• WHAT IS EXPECTED: Under this line is a listing; return exactly the lines starting at the one with "flex-direction: column ->" and running down to the one with "text: Test ->", and leave out its pictures.

··· PROVIDED RECORDS

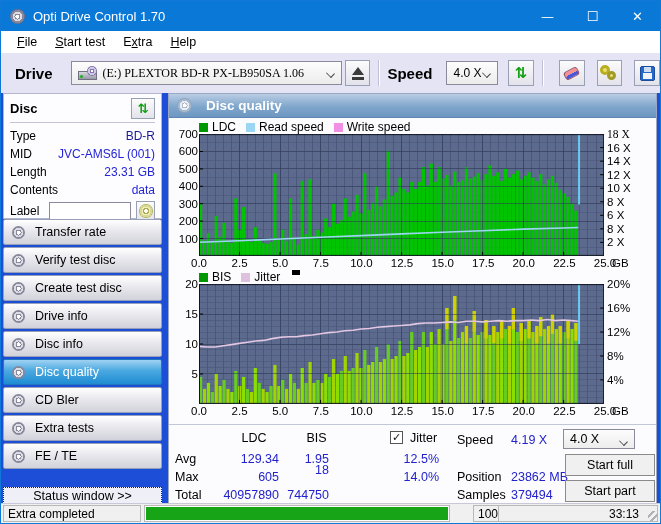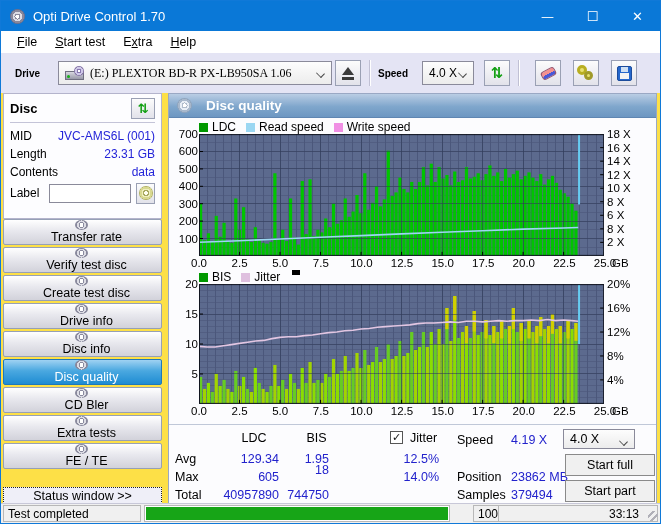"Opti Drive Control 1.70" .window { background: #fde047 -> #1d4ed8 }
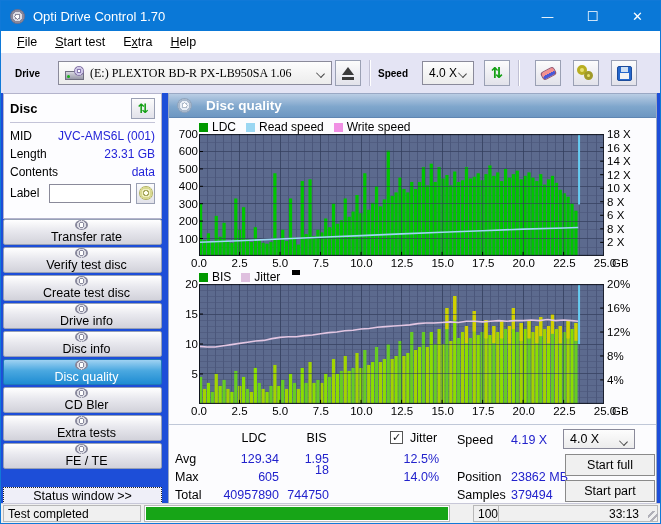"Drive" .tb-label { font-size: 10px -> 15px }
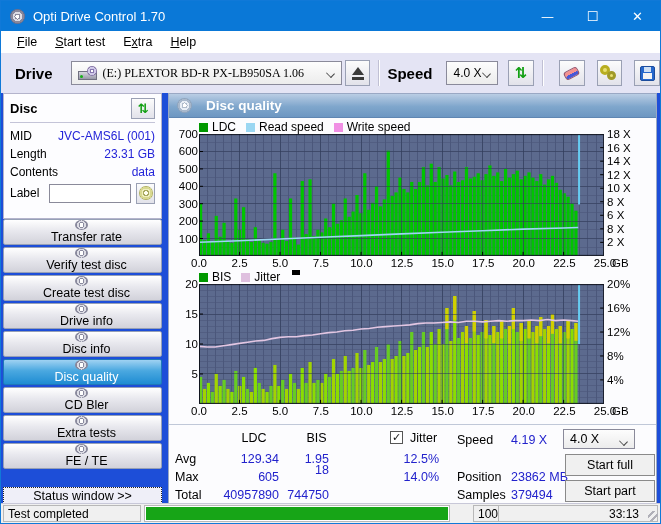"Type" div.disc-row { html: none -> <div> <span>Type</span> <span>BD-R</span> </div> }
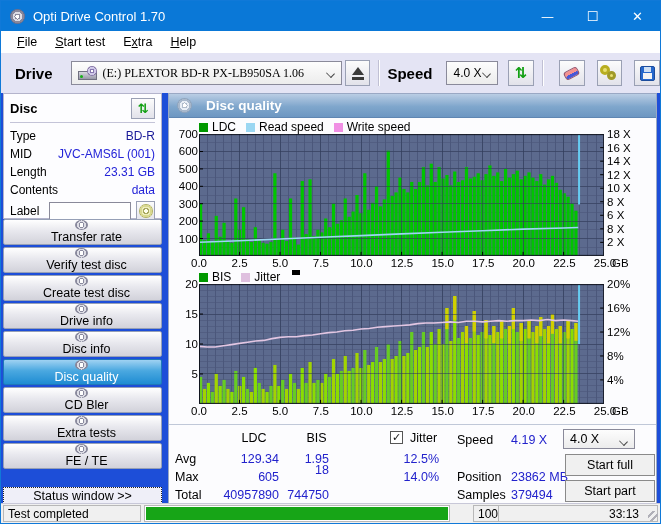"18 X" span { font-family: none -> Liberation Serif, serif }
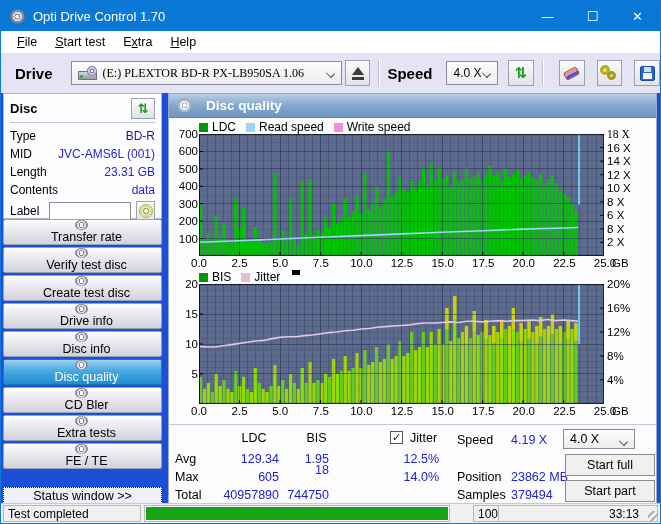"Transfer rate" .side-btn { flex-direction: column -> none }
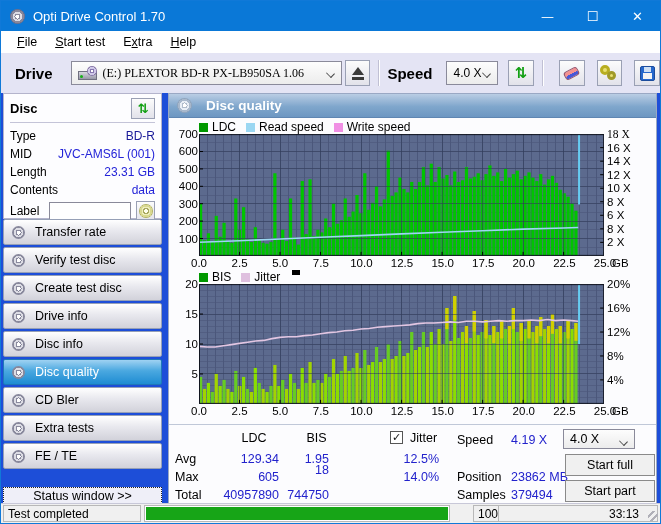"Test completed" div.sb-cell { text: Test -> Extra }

······
··· PROVIDED RECORDS

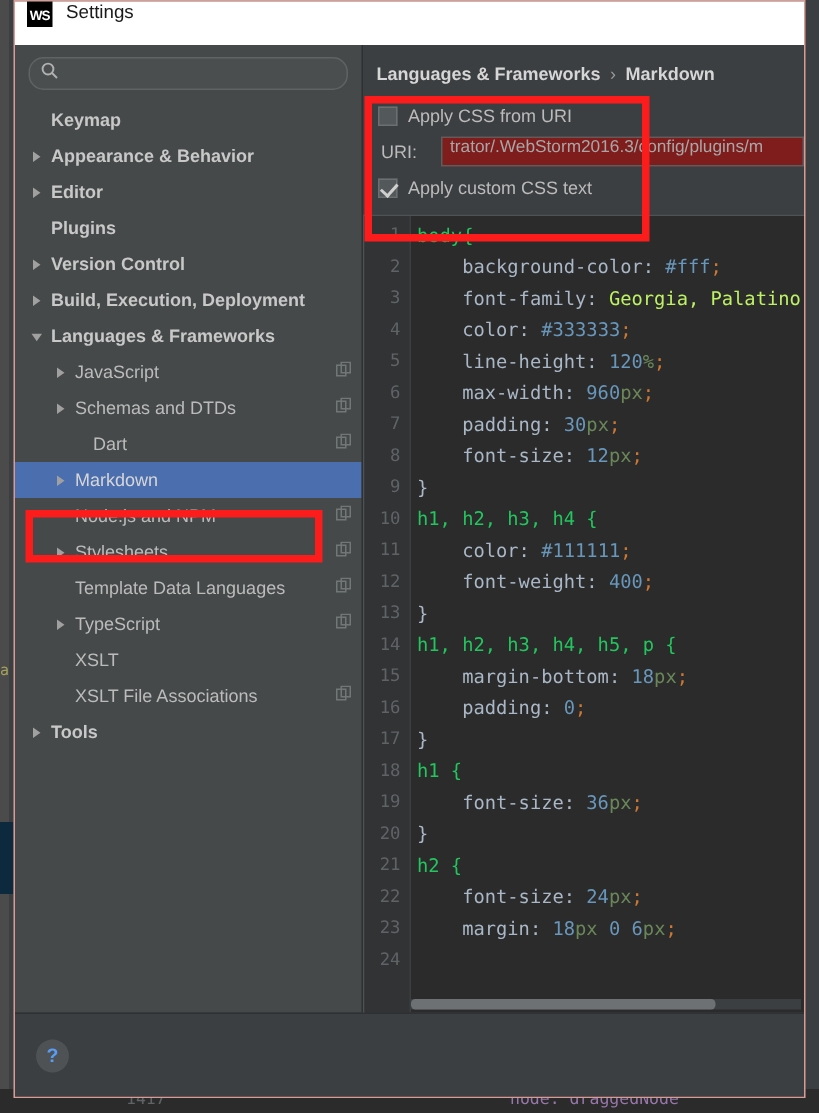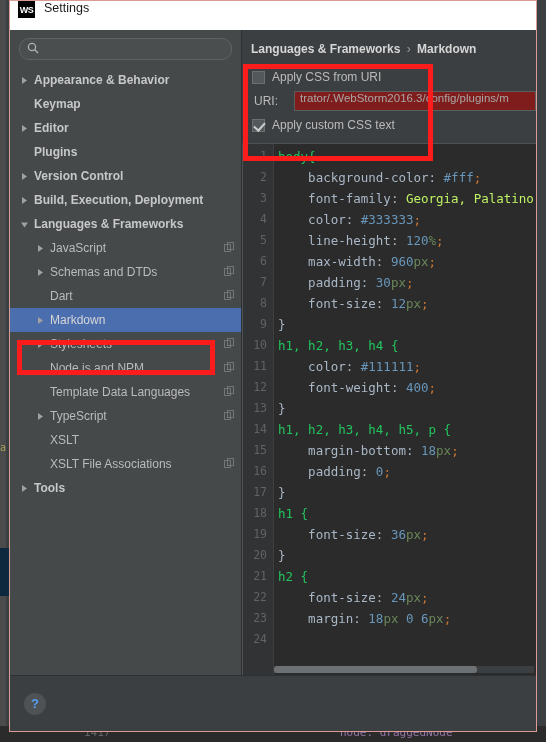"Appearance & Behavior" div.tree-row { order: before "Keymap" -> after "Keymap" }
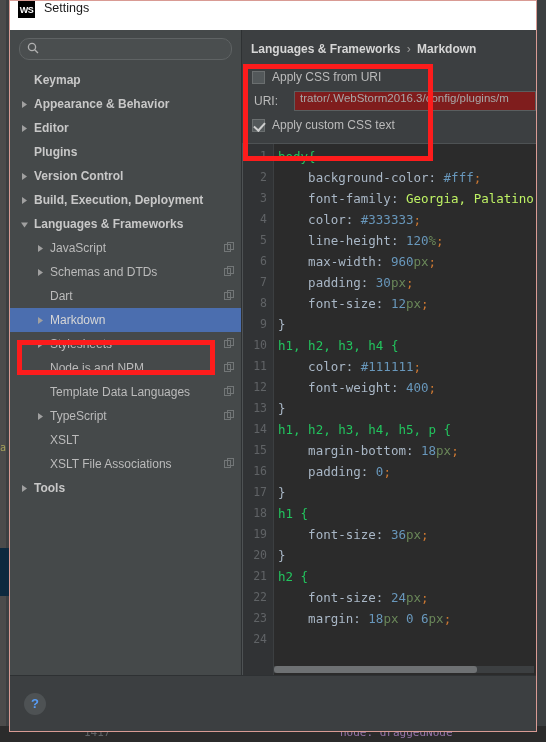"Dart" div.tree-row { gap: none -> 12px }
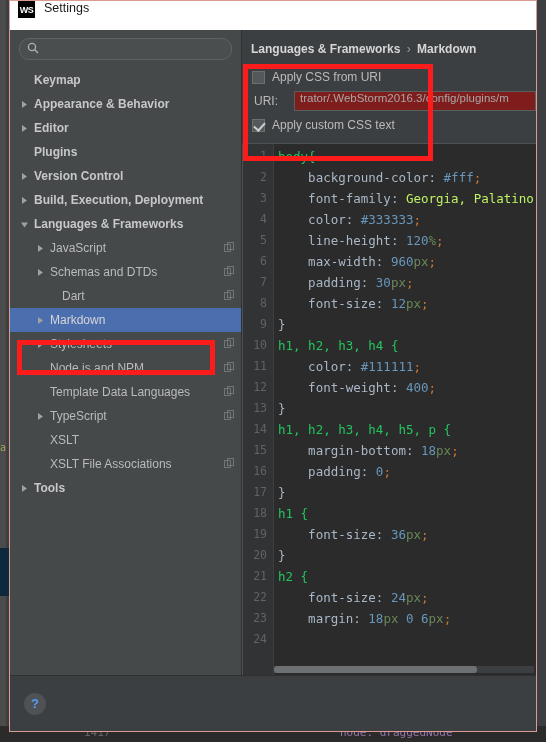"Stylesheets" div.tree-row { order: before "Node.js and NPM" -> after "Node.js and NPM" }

······

• FINISHED TASK:
"Transfer rate" .side-btn { flex-direction: column -> none }
"Test completed" div.sb-cell { text: Test -> Extra }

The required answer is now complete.